* [TASK GOAL] Would you write out every record that follows exactly, with the pictures left out?

----- DATASET CONTENT

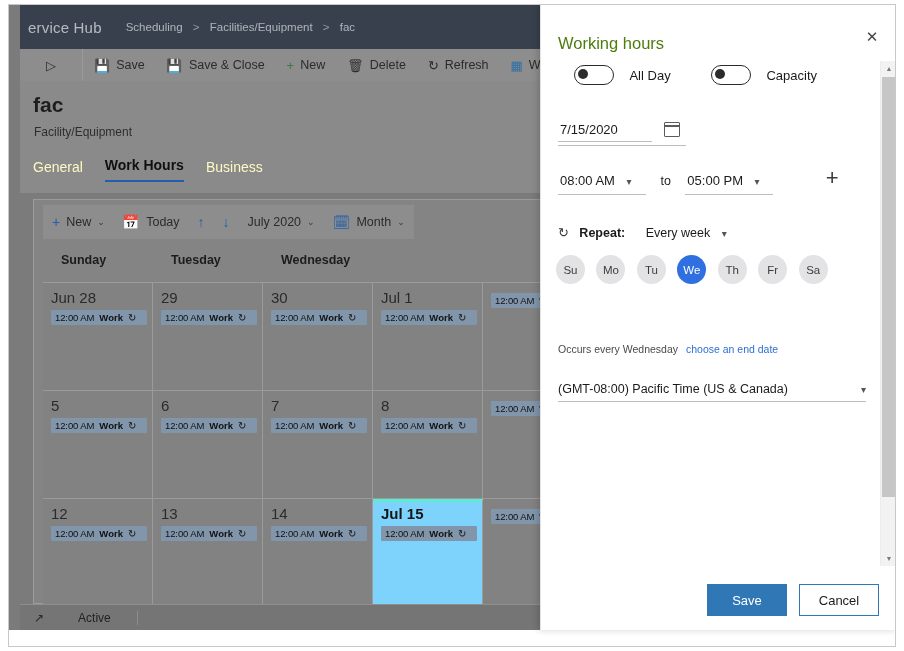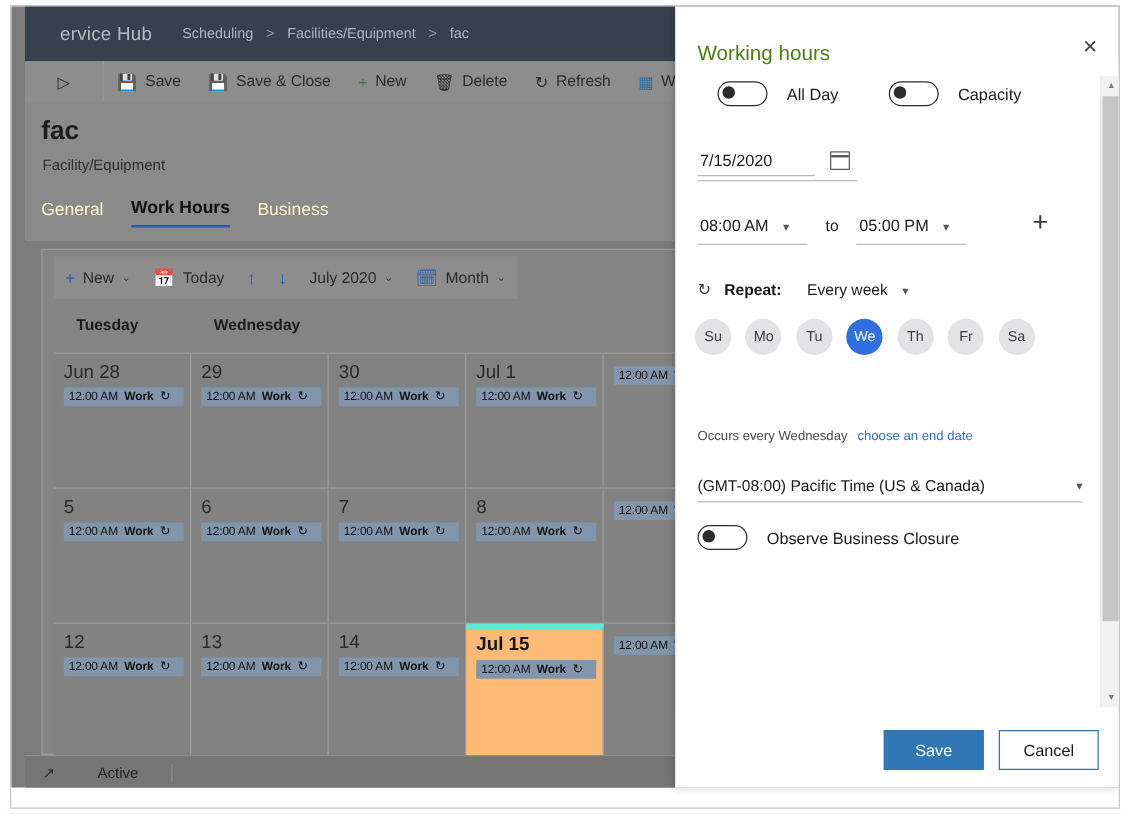--- a/index.html
+++ b/index.html
@@ -7,21 +7,21 @@
 
   
   #frame{position:absolute;left:8px;top:4px;width:888px;height:643px;
          border:1px solid #c8c8c8;box-sizing:border-box;background:#ffffff;overflow:hidden;}
 
   
   #app{position:absolute;left:0;top:0;width:887px;height:625px;background:#7b7b7b;overflow:hidden;}
 
   #topbar{position:absolute;left:11px;top:0;width:876px;height:44px;background:#0d1b2e;opacity:.62;}
   #topbar-txt{position:absolute;left:11px;top:0;width:876px;height:44px;color:#d9dde3;
-              font-size:13px;display:flex;align-items:center;padding-left:28px;box-sizing:border-box;opacity:.78;}
+              font-size:13px;display:flex;align-items:center;padding-left:8px;box-sizing:border-box;opacity:.78;}
   .brand{font-size:15px;letter-spacing:.2px;}
   .crumbs{margin-left:24px;font-size:11.5px;color:#cfd4da;}
   .crumbs .sep{margin:0 7px;color:#aeb5bd;}
 
   #cmdbar{position:absolute;left:11px;top:44px;width:876px;height:32px;background:#8d8d8d;
           border-bottom:1px solid #9a9a9a;display:flex;align-items:center;}
   .cmd{display:flex;align-items:center;gap:6px;color:#2b2b2b;font-size:12.5px;padding:0 11px;height:32px;}
   .cmd .gl{font-size:13px;line-height:1;}
   #cmd-collapse{width:40px;justify-content:center;border-right:1px solid #9a9a9a;}
 
@@ -39,21 +39,21 @@
   .cbtn .b{color:#1f5fae;font-size:14px;}
   .chev{font-size:9px;color:#3a3a3a;}
 
   #weekhead{position:absolute;left:34px;top:248px;width:820px;height:28px;display:flex;}
   .wh{width:110px;font-size:12.5px;font-weight:bold;color:#1c1c1c;padding-left:18px;box-sizing:border-box;}
 
   #grid{position:absolute;left:34px;top:277px;width:820px;height:322px;
         border-top:1px solid #9b9b9b;background:#828282;}
   .wkrow{height:107px;border-bottom:1px solid #9b9b9b;display:flex;}
   .daycell{width:110px;border-right:1px solid #9b9b9b;box-sizing:border-box;padding:6px 0 0 8px;}
-  .daycell.sel{background:#fdba74;border-top:5px solid #5eead4;padding-top:3px;}
+  .daycell.sel{background:#7dd3fc;border-top:3px solid #5eead4;padding-top:3px;}
   .dnum{font-size:15px;color:#2b2b2b;margin-bottom:4px;}
   .daycell.sel .dnum{font-weight:bold;color:#151515;}
   .evt{background:#8196ab;height:15px;border-radius:1px;display:flex;align-items:center;
        gap:5px;padding:0 4px;font-size:9.5px;color:#111;width:96px;box-sizing:border-box;}
   .evt .t{letter-spacing:-.1px;}
   .evt .lb{font-weight:bold;}
   .rep{font-size:10px;line-height:1;}
 
   #statusbar{position:absolute;left:11px;top:599px;width:876px;height:26px;background:#757575;
              border-top:1px solid #8e8e8e;display:flex;align-items:center;}
@@ -195,20 +195,21 @@
         <span class="chev">⌄</span>
       </div>
       <div class="cbtn">
         <span class="b">🗓</span>
         <span>Month</span>
         <span class="chev">⌄</span>
       </div>
     </div>
 
     <div id="weekhead">
+      <div class="wh">Sunday</div>
       <div class="wh">Tuesday</div>
       <div class="wh">Wednesday</div>
     </div>
 
     <div id="grid">
         <div class="wkrow">
           <div class="daycell">
             <div class="dnum">Jun 28</div>
             <div class="evt">
               <span class="t">12:00 AM</span>
@@ -397,24 +398,20 @@
       <div id="occ">
         <span>Occurs every Wednesday</span>
         <span id="endlink">choose an end date</span>
       </div>
 
       <div id="tz">
         <span>(GMT-08:00) Pacific Time (US &amp; Canada)</span>
         <span class="dd-chev">▾</span>
       </div>
 
-      <div class="row" style="left:17px;top:365px;">
-        <span class="tg"><i></i></span>
-        <span class="tglabel">Observe Business Closure</span>
-      </div>
     </div>
 
     <div id="sbar">
       <div id="sb-up">▲</div>
       <div id="sb-thumb"></div>
       <div id="sb-dn">▼</div>
     </div>
 
     <div id="pfooter">
       <div class="btn prim">Save</div>

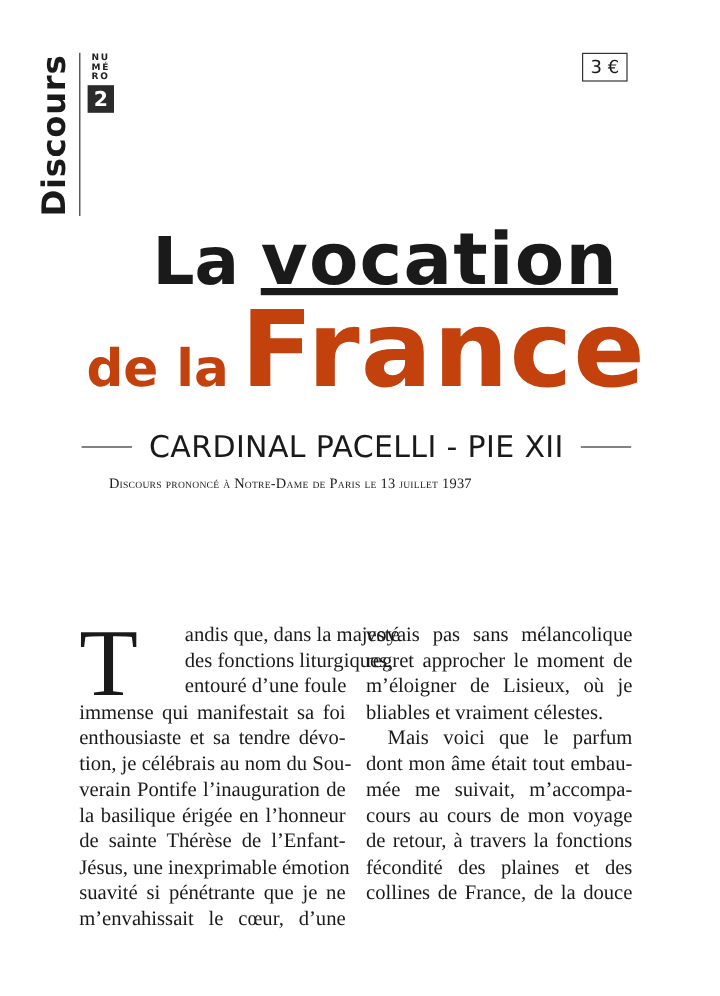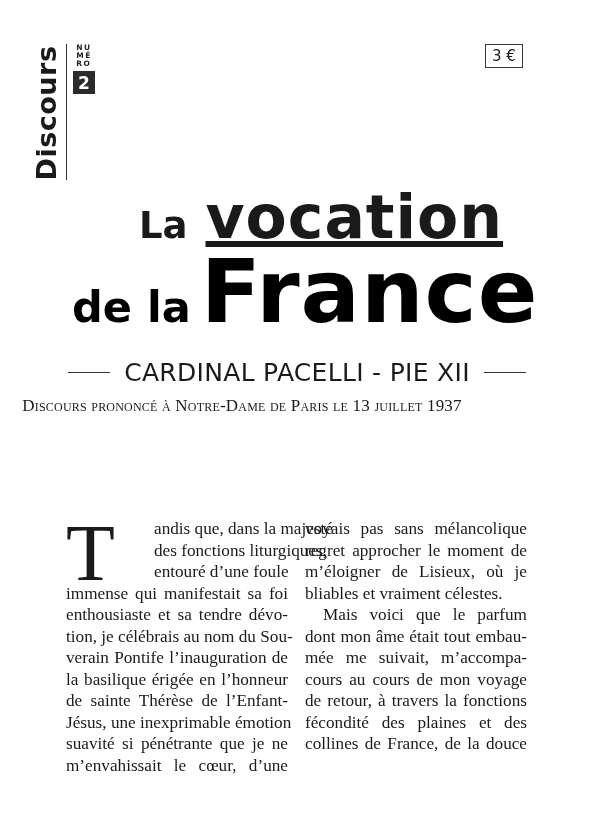--- a/index.html
+++ b/index.html
@@ -34,41 +34,41 @@
       position: absolute; left: 485px; top: 44px; width: 38px; height: 24px; border: 1.5px solid #333;
       box-sizing: border-box; display: flex; align-items: center; justify-content: center;
       font-family: "DejaVu Sans", sans-serif; font-size: 15px; color: #1a1a1a;
     }
 
     
     .title-line1 {
       position: absolute; left: 0; width: 600px; top: 182px; text-align: center;
       font-family: "DejaVu Sans", sans-serif; font-weight: bold; color: #1a1a1a; white-space: nowrap;
     }
-    .title-line1 .small { font-size: 37px; margin-right: 12px; position: relative; left: 18px; }
+    .title-line1 .small { font-size: 55px; margin-right: 12px; position: relative; left: 18px; }
     .title-line1 .big { font-size: 60px; letter-spacing: 1px; position: relative; left: 24px; text-decoration: underline; }
     .title-line2 {
       position: absolute; left: 72px; top: 240px; white-space: nowrap;
-      font-family: "DejaVu Sans", sans-serif; font-weight: bold; color: #000000; text-align: center;
+      font-family: "DejaVu Sans", sans-serif; font-weight: bold; color: #c2410c; text-align: center;
     }
     .title-line2 .small { font-size: 43px; margin-right: 10px; }
     .title-line2 .big { font-size: 88px; letter-spacing: 1px; }
 
     
     .author-row {
       position: absolute; left: 68px; top: 358px; width: 458px; display: flex; align-items: center;
     }
     .author-row .rule { flex: 1; height: 1px; background: #333; }
     .author {
       font-family: "DejaVu Sans", sans-serif; font-size: 25px; letter-spacing: 0.3px; color: #1a1a1a;
       margin: 0 14px; white-space: nowrap;
     }
     .subtitle {
       position: absolute; left: 0; width: 484px; top: 396px; text-align: center;
-      font-family: "Liberation Serif", serif; font-size: 17px; font-variant: small-caps; color: #1a1a1a;
+      font-family: "Liberation Serif", serif; font-size: 12px; font-variant: small-caps; color: #1a1a1a;
       letter-spacing: 0.2px;
     }
 
     
     .col {
       position: absolute; top: 518px; width: 222px;
       font-family: "Liberation Serif", serif; font-size: 17.2px; line-height: 21.5px;
       color: #1a1a1a; text-align: justify; text-align-last: justify;
     }
     .col .line { display: block; white-space: nowrap; text-align: justify; text-align-last: justify; }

----------

* [ANSWER SPACE]
--- a/index.html
+++ b/index.html
@@ -7,21 +7,21 @@
 
   
   #frame{position:absolute;left:8px;top:4px;width:888px;height:643px;
          border:1px solid #c8c8c8;box-sizing:border-box;background:#ffffff;overflow:hidden;}
 
   
   #app{position:absolute;left:0;top:0;width:887px;height:625px;background:#7b7b7b;overflow:hidden;}
 
   #topbar{position:absolute;left:11px;top:0;width:876px;height:44px;background:#0d1b2e;opacity:.62;}
   #topbar-txt{position:absolute;left:11px;top:0;width:876px;height:44px;color:#d9dde3;
-              font-size:13px;display:flex;align-items:center;padding-left:28px;box-sizing:border-box;opacity:.78;}
+              font-size:13px;display:flex;align-items:center;padding-left:8px;box-sizing:border-box;opacity:.78;}
   .brand{font-size:15px;letter-spacing:.2px;}
   .crumbs{margin-left:24px;font-size:11.5px;color:#cfd4da;}
   .crumbs .sep{margin:0 7px;color:#aeb5bd;}
 
   #cmdbar{position:absolute;left:11px;top:44px;width:876px;height:32px;background:#8d8d8d;
           border-bottom:1px solid #9a9a9a;display:flex;align-items:center;}
   .cmd{display:flex;align-items:center;gap:6px;color:#2b2b2b;font-size:12.5px;padding:0 11px;height:32px;}
   .cmd .gl{font-size:13px;line-height:1;}
   #cmd-collapse{width:40px;justify-content:center;border-right:1px solid #9a9a9a;}
 
@@ -39,21 +39,21 @@
   .cbtn .b{color:#1f5fae;font-size:14px;}
   .chev{font-size:9px;color:#3a3a3a;}
 
   #weekhead{position:absolute;left:34px;top:248px;width:820px;height:28px;display:flex;}
   .wh{width:110px;font-size:12.5px;font-weight:bold;color:#1c1c1c;padding-left:18px;box-sizing:border-box;}
 
   #grid{position:absolute;left:34px;top:277px;width:820px;height:322px;
         border-top:1px solid #9b9b9b;background:#828282;}
   .wkrow{height:107px;border-bottom:1px solid #9b9b9b;display:flex;}
   .daycell{width:110px;border-right:1px solid #9b9b9b;box-sizing:border-box;padding:6px 0 0 8px;}
-  .daycell.sel{background:#fdba74;border-top:5px solid #5eead4;padding-top:3px;}
+  .daycell.sel{background:#7dd3fc;border-top:3px solid #5eead4;padding-top:3px;}
   .dnum{font-size:15px;color:#2b2b2b;margin-bottom:4px;}
   .daycell.sel .dnum{font-weight:bold;color:#151515;}
   .evt{background:#8196ab;height:15px;border-radius:1px;display:flex;align-items:center;
        gap:5px;padding:0 4px;font-size:9.5px;color:#111;width:96px;box-sizing:border-box;}
   .evt .t{letter-spacing:-.1px;}
   .evt .lb{font-weight:bold;}
   .rep{font-size:10px;line-height:1;}
 
   #statusbar{position:absolute;left:11px;top:599px;width:876px;height:26px;background:#757575;
              border-top:1px solid #8e8e8e;display:flex;align-items:center;}
@@ -195,20 +195,21 @@
         <span class="chev">⌄</span>
       </div>
       <div class="cbtn">
         <span class="b">🗓</span>
         <span>Month</span>
         <span class="chev">⌄</span>
       </div>
     </div>
 
     <div id="weekhead">
+      <div class="wh">Sunday</div>
       <div class="wh">Tuesday</div>
       <div class="wh">Wednesday</div>
     </div>
 
     <div id="grid">
         <div class="wkrow">
           <div class="daycell">
             <div class="dnum">Jun 28</div>
             <div class="evt">
               <span class="t">12:00 AM</span>
@@ -397,24 +398,20 @@
       <div id="occ">
         <span>Occurs every Wednesday</span>
         <span id="endlink">choose an end date</span>
       </div>
 
       <div id="tz">
         <span>(GMT-08:00) Pacific Time (US &amp; Canada)</span>
         <span class="dd-chev">▾</span>
       </div>
 
-      <div class="row" style="left:17px;top:365px;">
-        <span class="tg"><i></i></span>
-        <span class="tglabel">Observe Business Closure</span>
-      </div>
     </div>
 
     <div id="sbar">
       <div id="sb-up">▲</div>
       <div id="sb-thumb"></div>
       <div id="sb-dn">▼</div>
     </div>
 
     <div id="pfooter">
       <div class="btn prim">Save</div>

--- a/index.html
+++ b/index.html
@@ -34,41 +34,41 @@
       position: absolute; left: 485px; top: 44px; width: 38px; height: 24px; border: 1.5px solid #333;
       box-sizing: border-box; display: flex; align-items: center; justify-content: center;
       font-family: "DejaVu Sans", sans-serif; font-size: 15px; color: #1a1a1a;
     }
 
     
     .title-line1 {
       position: absolute; left: 0; width: 600px; top: 182px; text-align: center;
       font-family: "DejaVu Sans", sans-serif; font-weight: bold; color: #1a1a1a; white-space: nowrap;
     }
-    .title-line1 .small { font-size: 37px; margin-right: 12px; position: relative; left: 18px; }
+    .title-line1 .small { font-size: 55px; margin-right: 12px; position: relative; left: 18px; }
     .title-line1 .big { font-size: 60px; letter-spacing: 1px; position: relative; left: 24px; text-decoration: underline; }
     .title-line2 {
       position: absolute; left: 72px; top: 240px; white-space: nowrap;
-      font-family: "DejaVu Sans", sans-serif; font-weight: bold; color: #000000; text-align: center;
+      font-family: "DejaVu Sans", sans-serif; font-weight: bold; color: #c2410c; text-align: center;
     }
     .title-line2 .small { font-size: 43px; margin-right: 10px; }
     .title-line2 .big { font-size: 88px; letter-spacing: 1px; }
 
     
     .author-row {
       position: absolute; left: 68px; top: 358px; width: 458px; display: flex; align-items: center;
     }
     .author-row .rule { flex: 1; height: 1px; background: #333; }
     .author {
       font-family: "DejaVu Sans", sans-serif; font-size: 25px; letter-spacing: 0.3px; color: #1a1a1a;
       margin: 0 14px; white-space: nowrap;
     }
     .subtitle {
       position: absolute; left: 0; width: 484px; top: 396px; text-align: center;
-      font-family: "Liberation Serif", serif; font-size: 17px; font-variant: small-caps; color: #1a1a1a;
+      font-family: "Liberation Serif", serif; font-size: 12px; font-variant: small-caps; color: #1a1a1a;
       letter-spacing: 0.2px;
     }
 
     
     .col {
       position: absolute; top: 518px; width: 222px;
       font-family: "Liberation Serif", serif; font-size: 17.2px; line-height: 21.5px;
       color: #1a1a1a; text-align: justify; text-align-last: justify;
     }
     .col .line { display: block; white-space: nowrap; text-align: justify; text-align-last: justify; }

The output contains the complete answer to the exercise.